Background: Though concern of hepatitis B virus (HBV) reactivation by antirheumatic agents has limited therapeutic opportunities in HBV-infected rheumatoid arthritis (RA) patients, the relative risks (RR) among such agents have not been clarified.
Objective: We compared the reporting of antirheumatic-agent-associated hepatitis B.
Patients: We assessed 92 hepatitis B cases and 98,069 controls from a population of 98,161 RA patients registered into the US Food and Drug Administration's (FDA's) adverse event database between 2004 and 2010.
Measurements: A reporting odds ratio (ROR), a signal suggesting a risk for hepatitis B among antirheumatic agents, was measured.

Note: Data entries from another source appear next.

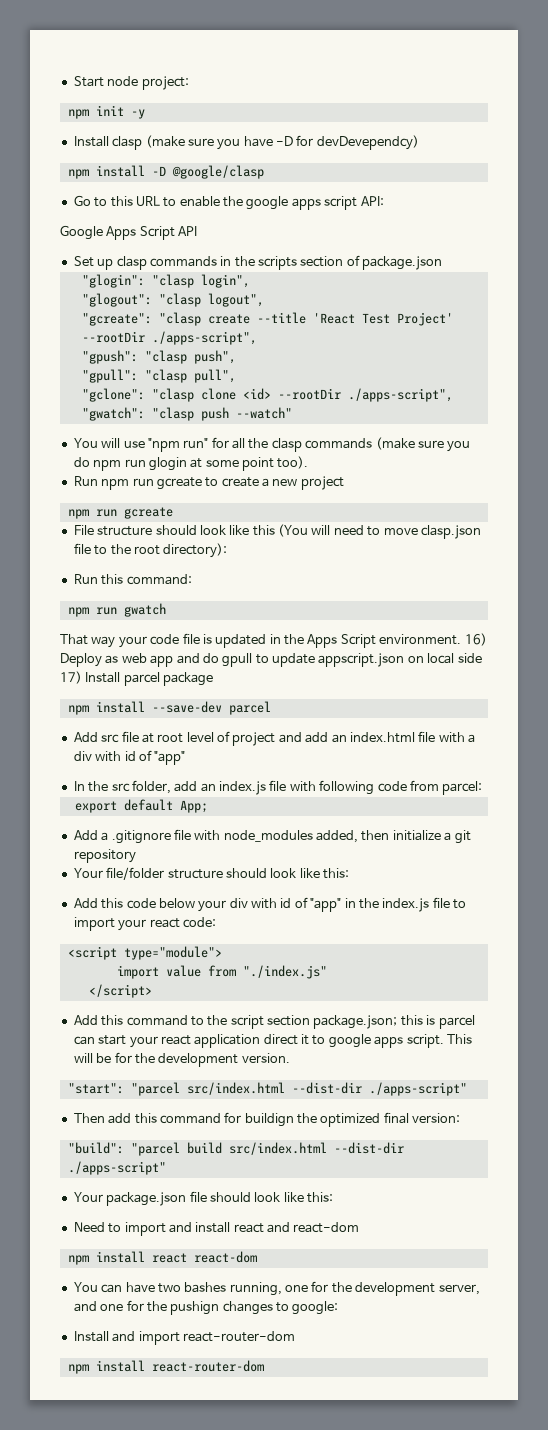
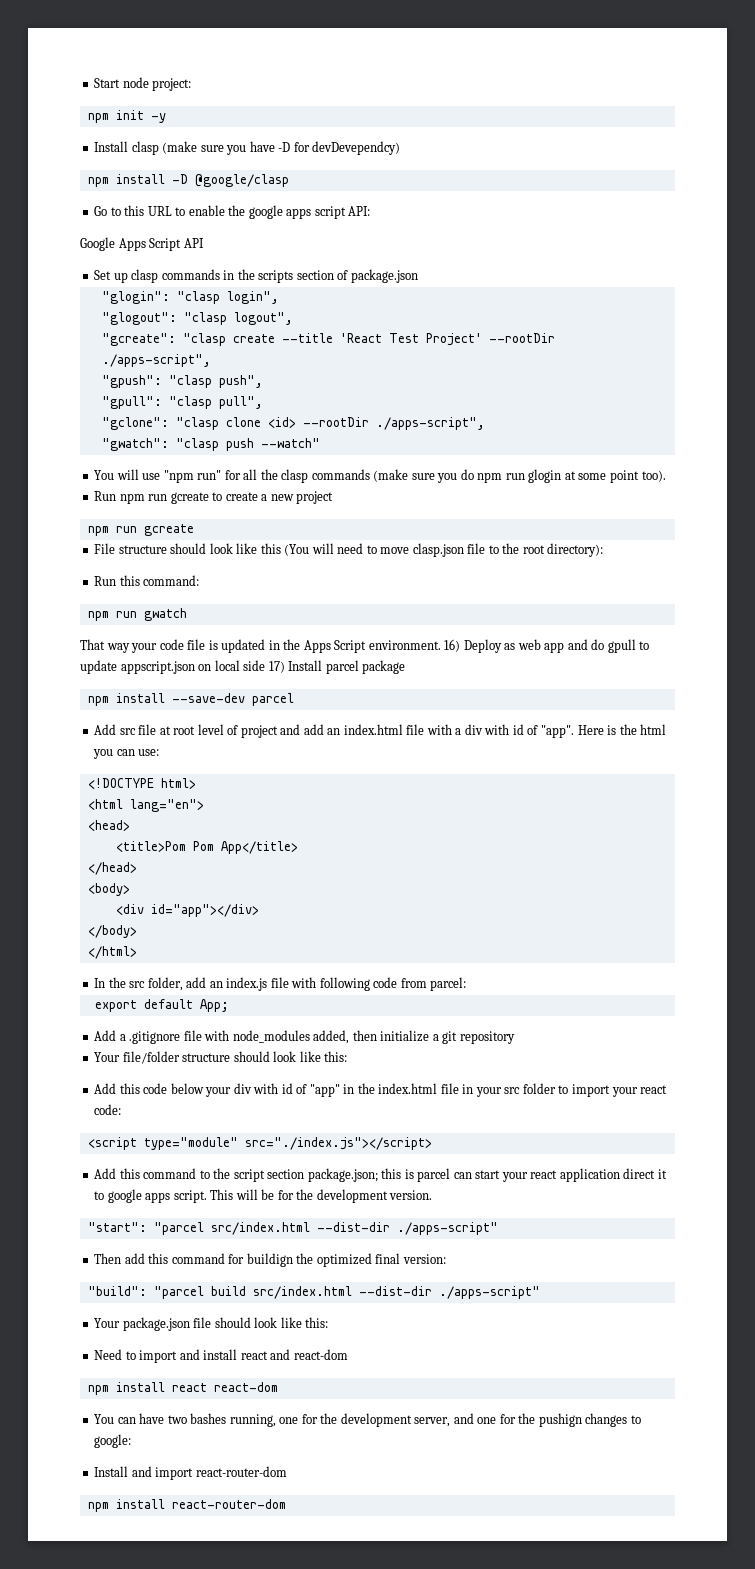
- Add src file at root level of project and add an index.html file with a div with id of "app"
+ Add src file at root level of project and add an index.html file with a div with id of "app". Here is the html you can use:
+ <!DOCTYPE html>
+ <html lang="en">
+ <head>
+ <title>Pom Pom App</title>
+ </head>
+ <body>
+ <div id="app"></div>
+ </body>
+ </html>
- Add this code below your div with id of "app" in the index.js file to import your react code:
+ Add this code below your div with id of "app" in the index.html file in your src folder to import your react code:
- <script type="module">
- import value from "./index.js"
- </script>
+ <script type="module" src="./index.js"></script>

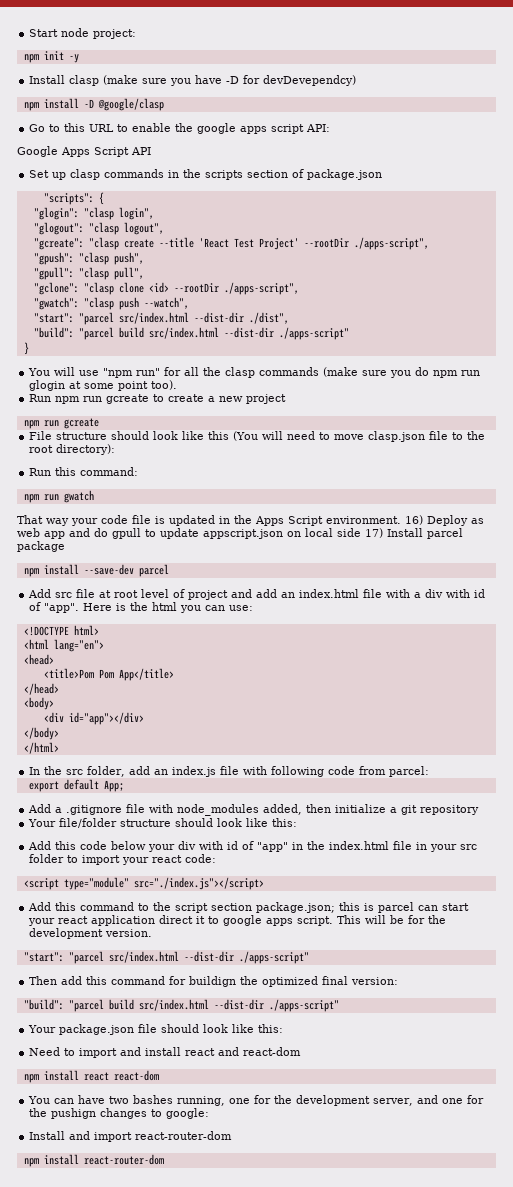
+ "scripts": {
- "gwatch": "clasp push --watch"
+ "gwatch": "clasp push --watch",
+ "start": "parcel src/index.html --dist-dir ./dist",
+ "build": "parcel build src/index.html --dist-dir ./apps-script"
+ }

Results: Treatment with corticosteroids [ROR 2.3 (95% confidence interval 1.3-4.0)], methotrexate [4.9 (3.9-6.0)], rituximab [7.2 (5.3-9.9)], tacrolimus [4.2 (1.5-11.9)], or reporting from Japan [2.2 (1.1-4.2)] were associated with higher signal, whereas adalimumab had a lower ROR [0.2 (0.1-0.4)].
Limitations: There are known limitations of spontaneous reporting, such as underreporting, the Weber effect, reporting bias, indication bias, and limited clinical information such as HBV status.
Conclusions: Adalimumab's low reporting rate is most likely be due to notoriety. However, the possibility that adalimumab might suppress reactivation of HBV cannot be denied. Until the possibility is clarified in well-designed clinical studies, physicians should use adalimumab cautiously in patients with HBV.